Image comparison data
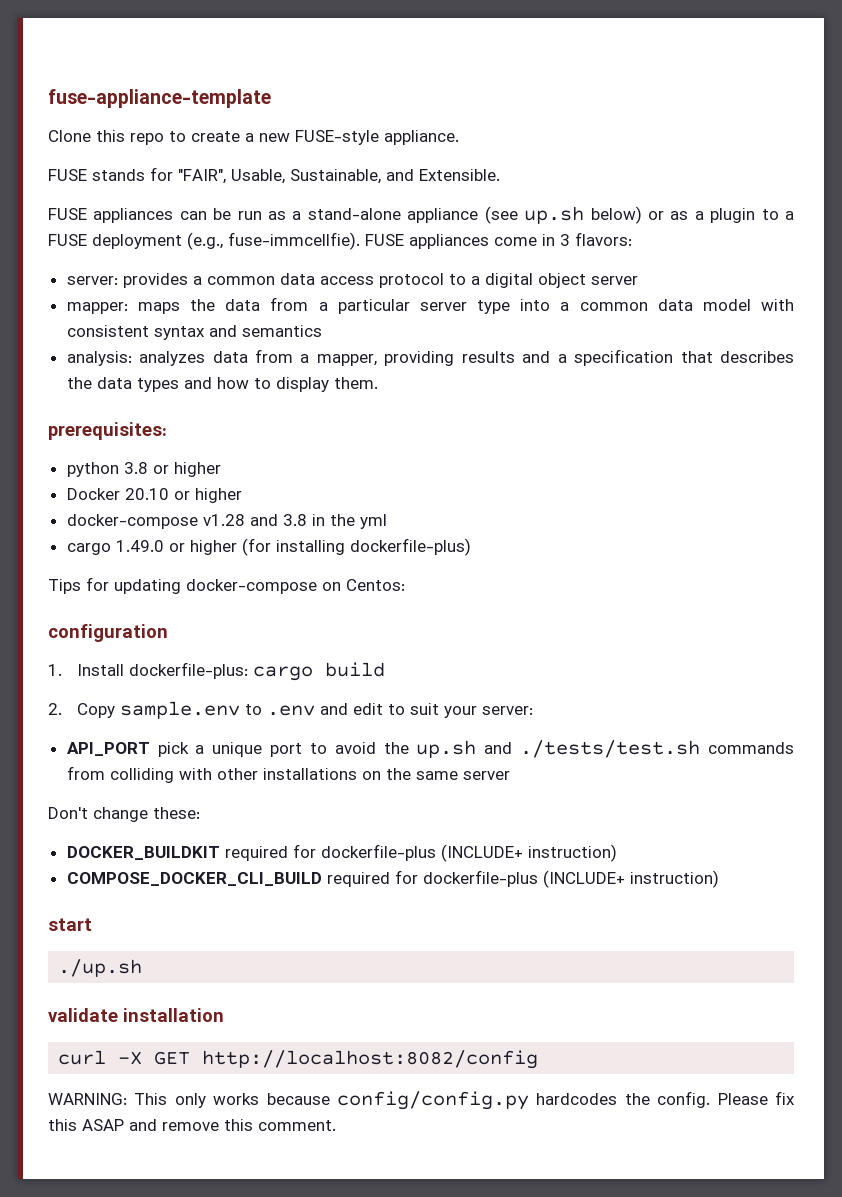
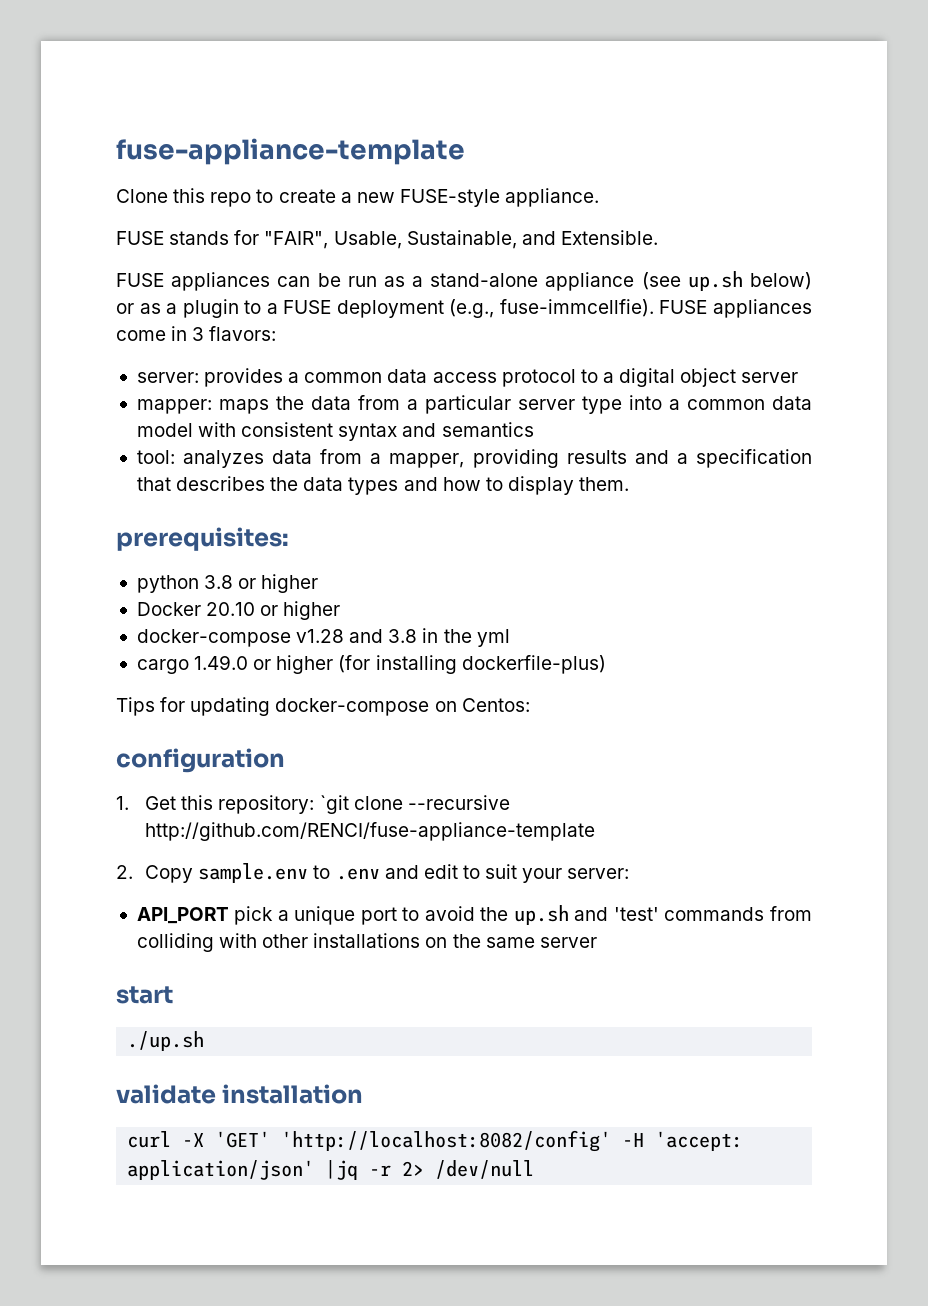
[66,351,132,366] analysis: -> [136,450,175,464] tool:
[77,662,386,681] Install dockerfile-plus: cargo build -> [145,795,510,814] [145,822,596,841] Get this repository: `git clone --recursive http://github.com/RENCI/fuse-appliance-template
[520,740,701,758] ./tests/test.sh -> [613,907,659,921] 'test'
[48,807,200,822] [66,844,617,862] [66,870,719,888] // Don't change these: // DOCKER_BUILDKIT required for dockerfile-plus (INCLUDE+ instruction) // COMPOSE_DOCKER_CLI_BUILD required for dockerfile-plus (INCLUDE+ instruction) -> (597, 942) none
[154,1050,539,1069] [48,1091,795,1110] [48,1119,336,1131] GET http://localhost:8082/config // WARNING: This only works because config/config.py hardcodes the config. Please fix this ASAP and remove this comment. -> [215,1130,744,1152] [127,1160,535,1180] 'GET' 'http://localhost:8082/config' -H 'accept: application/json' |jq -r 2> /dev/null

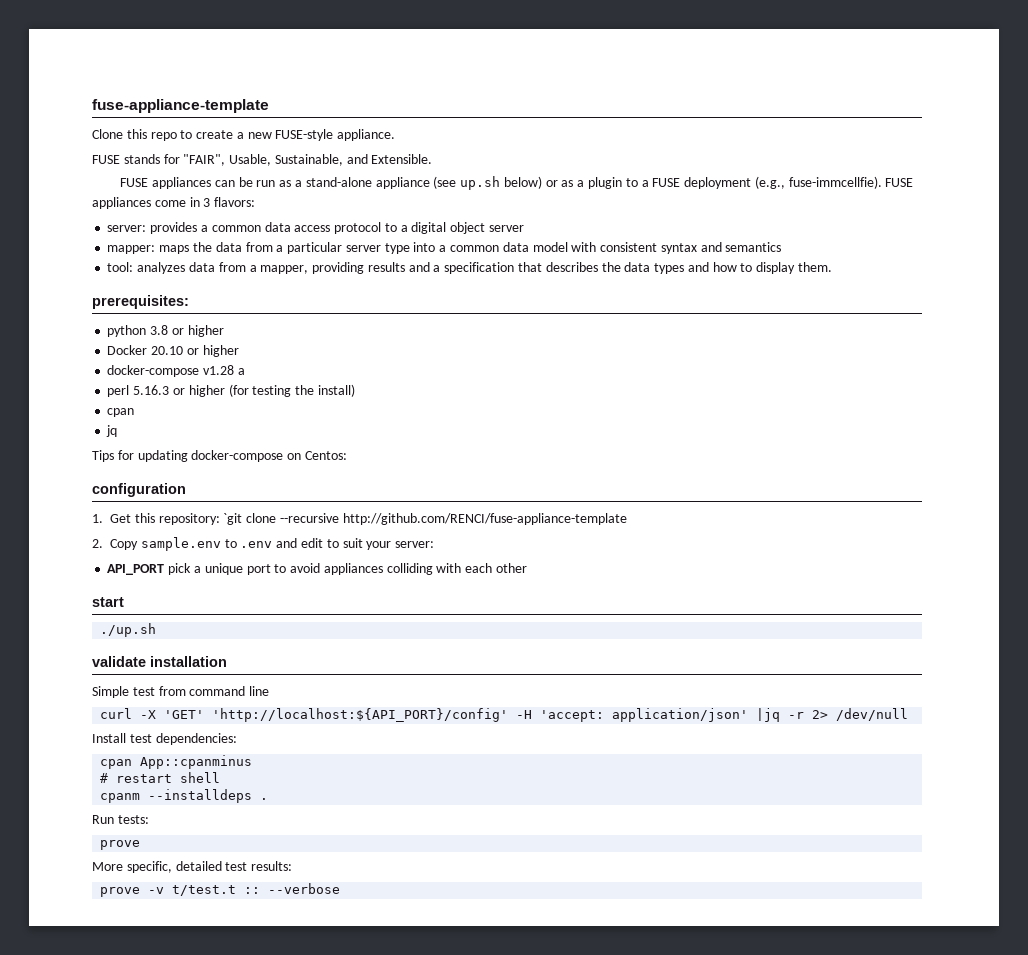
[349,628,510,647] [136,655,606,674] and 3.8 in the yml // cargo 1.49.0 or higher (for installing dockerfile-plus) -> [237,368,245,375] [107,384,355,397] [107,408,135,417] [106,425,118,437] a // perl 5.16.3 or higher (for testing the install) // cpan // jq
[480,905,812,925] the up.sh and 'test' commands from -> [323,563,383,575] appliances
(258, 940) none -> [465,563,493,573] each
[313,933,597,948] installations on the same server -> (527, 568) none
(364, 1094) none -> [92,686,270,698] // Simple test from command line
[281,1130,612,1152] 'http://localhost:8082/config' -> [212,708,509,722] 'http://localhost:${API_PORT}/config'
(535, 1169) none -> [92,733,237,745] [100,755,253,769] [100,772,221,783] [100,789,269,803] [92,815,149,824] [100,840,141,850] [92,861,293,873] [100,883,341,897] // Install test dependencies: // cpan App::cpanminus // # restart shell // cpanm --installdeps . // Run tests: // prove // More specific, detailed test results: // prove -v t/test.t :: --verbose

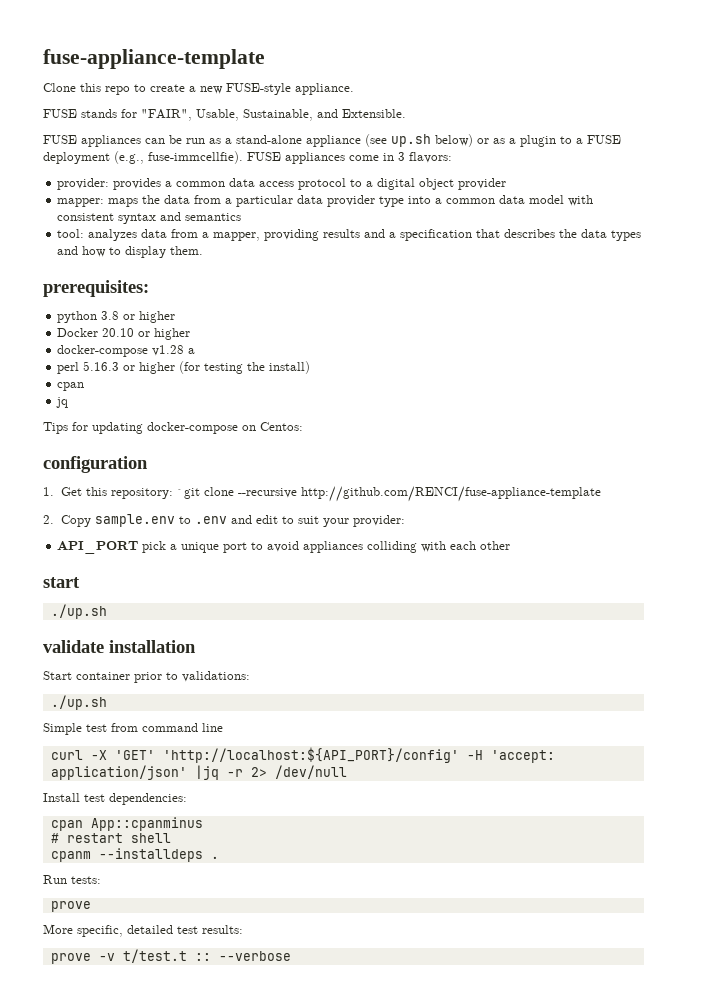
[107,225,147,232] server: -> [57,178,110,190] provider:
[488,225,524,232] server -> [458,178,507,190] provider
[345,245,381,252] server -> [297,195,376,207] data provider
[395,541,435,548] server: -> [352,515,405,527] provider:
(227, 661) none -> [43,671,250,683] [50,695,107,710] // Start container prior to validations: // ./up.sh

**DESCRIPTION OF THE TASK**:
How many lines of these entries hold the string "dockerfile"? Answer with the number alone.

**FINAL ANSWER**:
3